When the Occupy protests began in September in New York City, the grassroots movement against corporate greed and rising income inequality seemed poised to become a liberal equivalent to the Tea Party. Critics noted the movement’s lack of central leadership, organization and a legitimate political agenda. Months after spreading from Wall Street to cities and college campuses worldwide, the mostly peaceful protests have fallen from the media spotlight. As 2012 begins, Occupy supporters are still looking for tangible results. But the movement may be able to turn to Congress for action, as a Constitutional amendment has been proposed to limit the influence of corporations. Congress should pass the proposed amendments introduced in the spirit of Occupy and work toward limiting corporations’ political influence.
In homage to too-long acronyms, Rep. Ted Deutch (D-Fla.) introduced the Outlawing Corporate Cash Undermining the Public Interest in our Elections and Democracy Amendment on Nov. 18. The amendment is one of several proposals aiming to reverse the Supreme Court’s opinion in Citizens United v. Federal Election Commission, which ruled that the First Amendment protects political donations by corporations as a form of free speech. The Citizens United decision forbade the government from limiting political donations by corporations.
Though American democracy is far from ideal, a shortage of corporate dollars is not part of the problem. Despite former Massachusetts Gov. Mitt Romney’s August statement that “corporations are people,” U.S. citizenship should not be diluted to include for-profit corporations. Corporations are set up within the bounds of written law and should be regulated as such.
Businesspeople can and should promote their business interests by donating to campaigns and political action committees. Allowing corporations unlimited campaign spending, however, enhances businesses’ ability to influence political campaigns. Corporations should not be able to use profits to support or oppose candidates or legislative initiatives.
The OCCUPIED Amendment states that “the rights of natural persons … do not extend to for-profit corporations.” The amendment would disallow the unlimited corporate spending that has flooded elections since the landmark Citizens decision in January 2010. Corporations’ political influence should be subject to government regulation, and this amendment reaffirms that.
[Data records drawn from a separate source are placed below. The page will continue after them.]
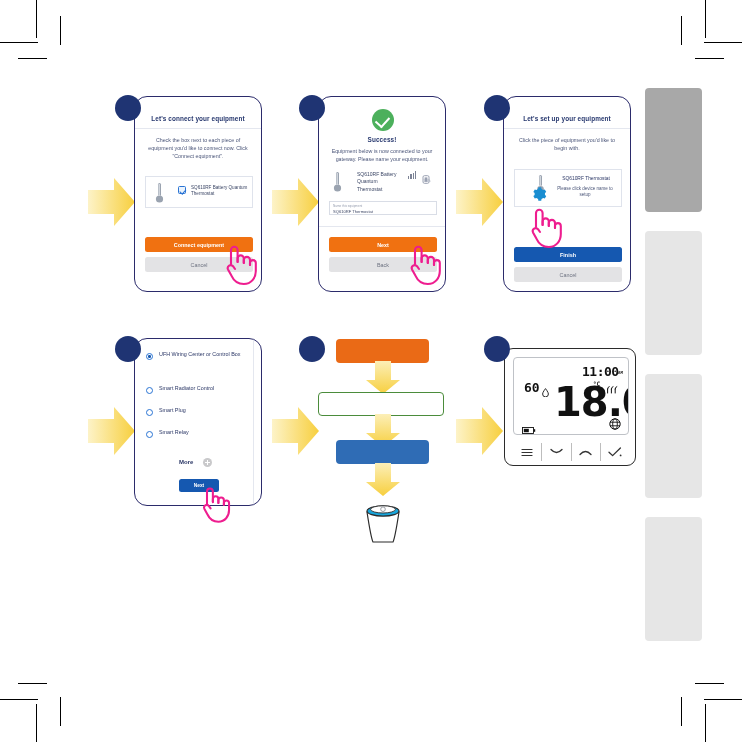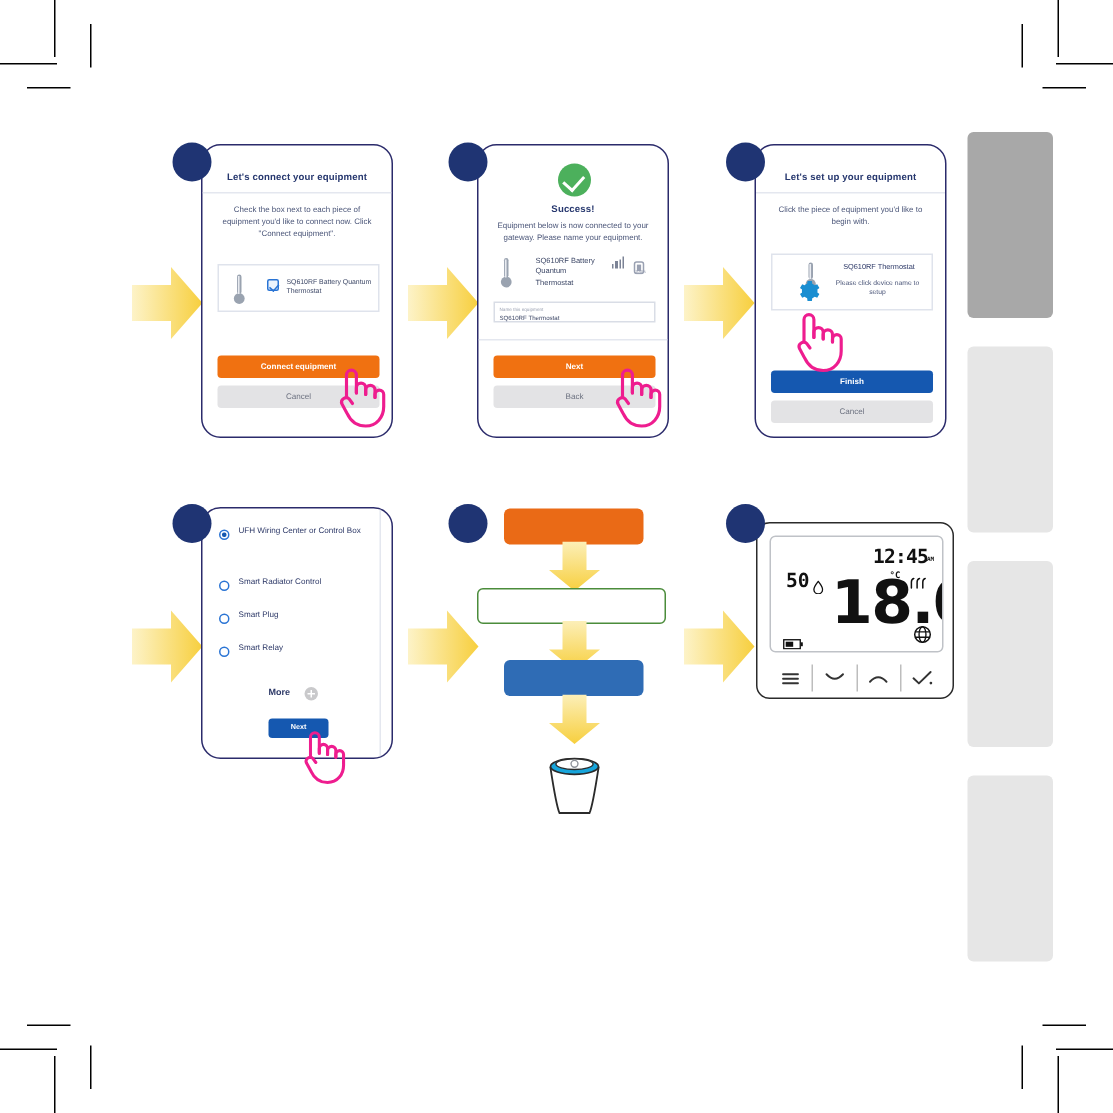--- a/index.html
+++ b/index.html
@@ -490,28 +490,28 @@
           </linearGradient>
         </defs>
         <path d="M0 14 H26 V2 L47 26 L26 50 V38 H0 Z" fill="url(#ga6)"></path>
       </svg>
   </div>
 
   <div class="stepdot" style="left:484px;top:336px;"></div>
   <div class="device" style="left:504px;top:348px;width:132px;height:118px;">
     <div class="lcd" style="left:8px;top:8px;width:116px;height:78px;">
 
-      <div class="seg" style="position:absolute;left:10px;top:22px;font-size:13px;">50</div>
+      <div class="seg" style="position:absolute;left:10px;top:22px;font-size:13px;">60</div>
       <div style="position:absolute;left:28px;top:25px;">
         <svg width="7" height="9" viewBox="0 0 7 9">
             <path d="M3.5 0.6 C3.5 0.6 0.6 4.2 0.6 6 a2.9 2.9 0 0 0 5.8 0 C6.4 4.2 3.5 0.6 3.5 0.6 Z" fill="none" stroke="#111" stroke-width="0.9"></path>
           </svg>
       </div>
 
-      <div class="seg" style="position:absolute;left:68px;top:6px;font-size:13px;letter-spacing:-0.5px;">12:45</div>
+      <div class="seg" style="position:absolute;left:68px;top:6px;font-size:13px;letter-spacing:-0.5px;">11:00</div>
       <div class="seg" style="position:absolute;left:104px;top:12px;font-size:4px;">AM</div>
 
       <div class="seg" style="position:absolute;left:79px;top:22px;font-size:6px;">°C</div>
       <div style="position:absolute;left:92px;top:22px;">
         <svg width="13" height="9" viewBox="0 0 13 9">
           <g fill="none" stroke="#111" stroke-width="1" stroke-linecap="round">
             <path d="M1.6 8 V4 M1.6 4 q0-2 1.6-2.4"></path>
             <path d="M5.4 8 V4 M5.4 4 q0-2 1.6-2.4"></path>
             <path d="M9.2 8 V4 M9.2 4 q0-2 1.6-2.4"></path>
           </g>

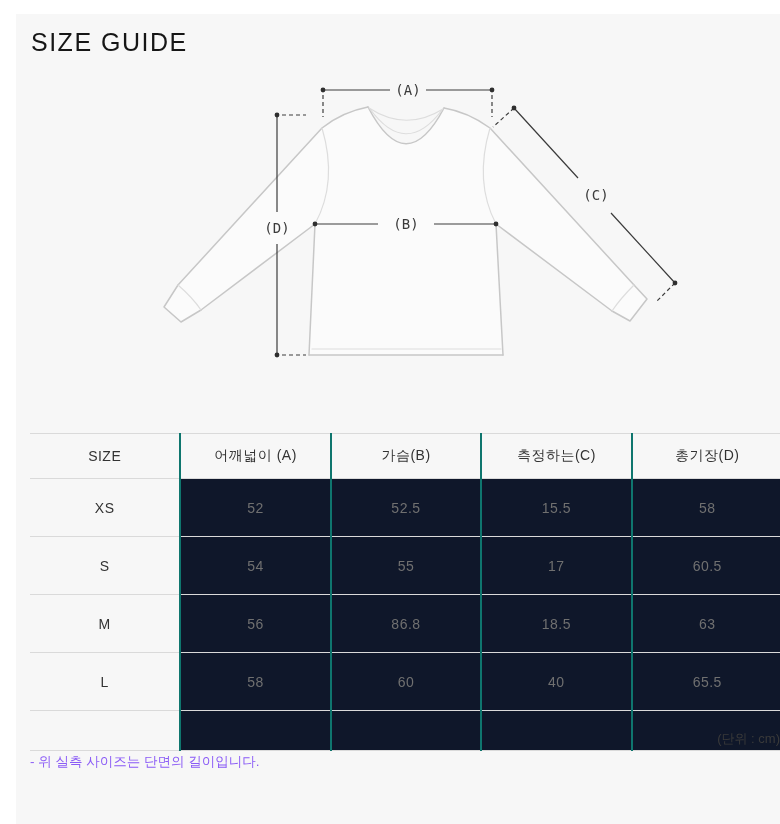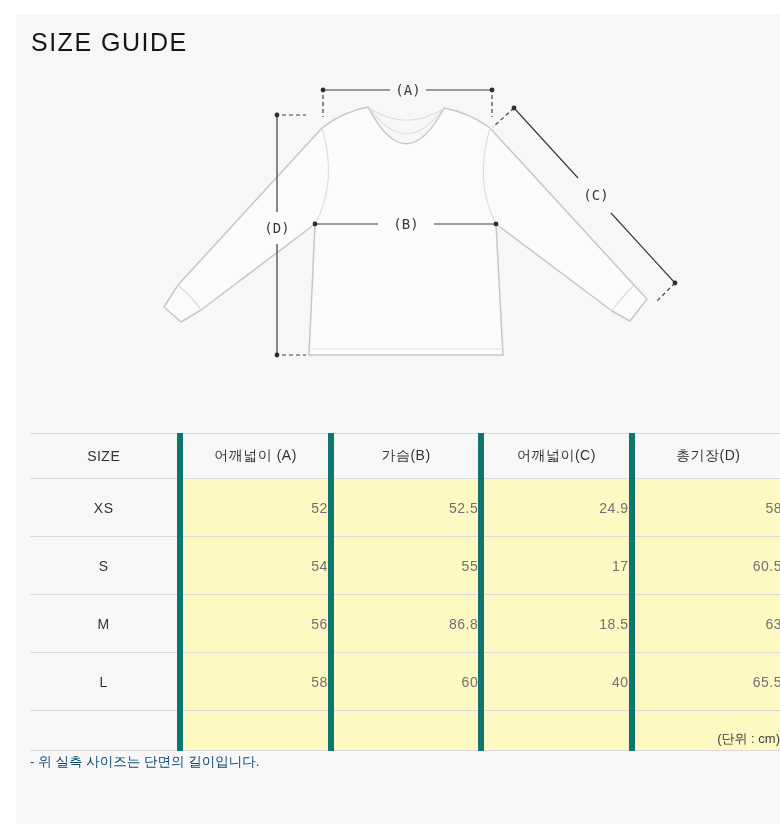--- a/index.html
+++ b/index.html
@@ -16,29 +16,29 @@
   .g2 { stroke:#dddddd; stroke-width:1.2; fill:none; stroke-linecap:round; }
   .sil { fill:#fbfbfb; stroke:none; }
   .m  { stroke:#3c3c3c; stroke-width:1.2; fill:none; }
   .md { stroke:#3c3c3c; stroke-width:1.2; fill:none; stroke-dasharray:4 3; }
   .dot { fill:#2f2f2f; }
   .lbl { font-family:"DejaVu Sans Mono",monospace; font-size:14px; fill:#3a3a3a; text-anchor:middle; }
 
   table.size-table { position:absolute; top:419px; left:14px; width:752px;
                      border-collapse:collapse; table-layout:fixed; }
   .size-table th, .size-table td { border-top:1px solid #dadada; text-align:center; }
-  .size-table th + th, .size-table td + td { border-left:6px solid #0f766e; }
+  .size-table th + th, .size-table td + td { border-left:2px solid #0f766e; }
   .size-table thead th { height:45px; font-size:14px; font-weight:500; color:#333333; letter-spacing:0.5px; }
   .size-table tbody td { height:58px; font-size:14px; color:#707070; letter-spacing:0.5px; }
   .size-table tbody td:first-child { color:#333333; background:transparent; }
-  .size-table tbody td:not(:first-child) { background:#fef9c3;text-align:right; }
+  .size-table tbody td:not(:first-child) { background:#0f172a; }
   .size-table tr.empty td { height:40px; border-bottom:1px solid #dadada; }
 
   .unit-note { position:absolute; top:716px; right:16px; font-size:13px; color:#3a3a3a; }
-  .note { position:absolute; left:14px; font-size:13.5px; color:#0c4a6e; }
+  .note { position:absolute; left:14px; font-size:13.5px; color:#8b5cf6; }
   .note-1 { top:739px; }
   .note-2 { top:767px; }
 </style>
 </head>
 <body>
 
 <div class="page">
   <div class="content">
 
     <h1 class="title">SIZE GUIDE</h1>
@@ -99,30 +99,30 @@
         <text class="lbl" x="261" y="167">(D)</text>
       </g>
     </svg>
 
     <table class="size-table">
       <thead>
         <tr>
           <th>SIZE</th>
           <th>어깨넓이 (A)</th>
           <th>가슴(B)</th>
-          <th>어깨넓이(C)</th>
+          <th>측정하는(C)</th>
           <th>총기장(D)</th>
         </tr>
       </thead>
       <tbody>
         <tr>
           <td>XS</td>
           <td>52</td>
           <td>52.5</td>
-          <td>24.9</td>
+          <td>15.5</td>
           <td>58</td>
         </tr>
         <tr>
           <td>S</td>
           <td>54</td>
           <td>55</td>
           <td>17</td>
           <td>60.5</td>
         </tr>
         <tr>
Regulation guaranteeing that donors and candidates maintain transparency in campaign expenditures is vital. Non-stop election cycles have created a never-ending need for campaign contributions, which can lead to clientelism that harms true representative democracy. The amendment, along with similar legislation introduced in the Senate, is an important step toward returning the control of government to living, breathing citizens instead of resource-rich corporations.
National, city and campus officials have spent significant energy containing the Occupy movement’s momentum. Police pepper-spraying peaceful protesters on the University of California-Davis campus displays these efforts at their worst. Occupy’s message that the widening income gap is harmful to democracy has started important conversations worldwide. It has direct implications for students — President Barack Obama widening federal student loan forgiveness is one of the few tangible results of the movement. The OCCUPIED Amendment should move forward through Congress, and dialogue about negative implications of income inequality and corporate influence should continue.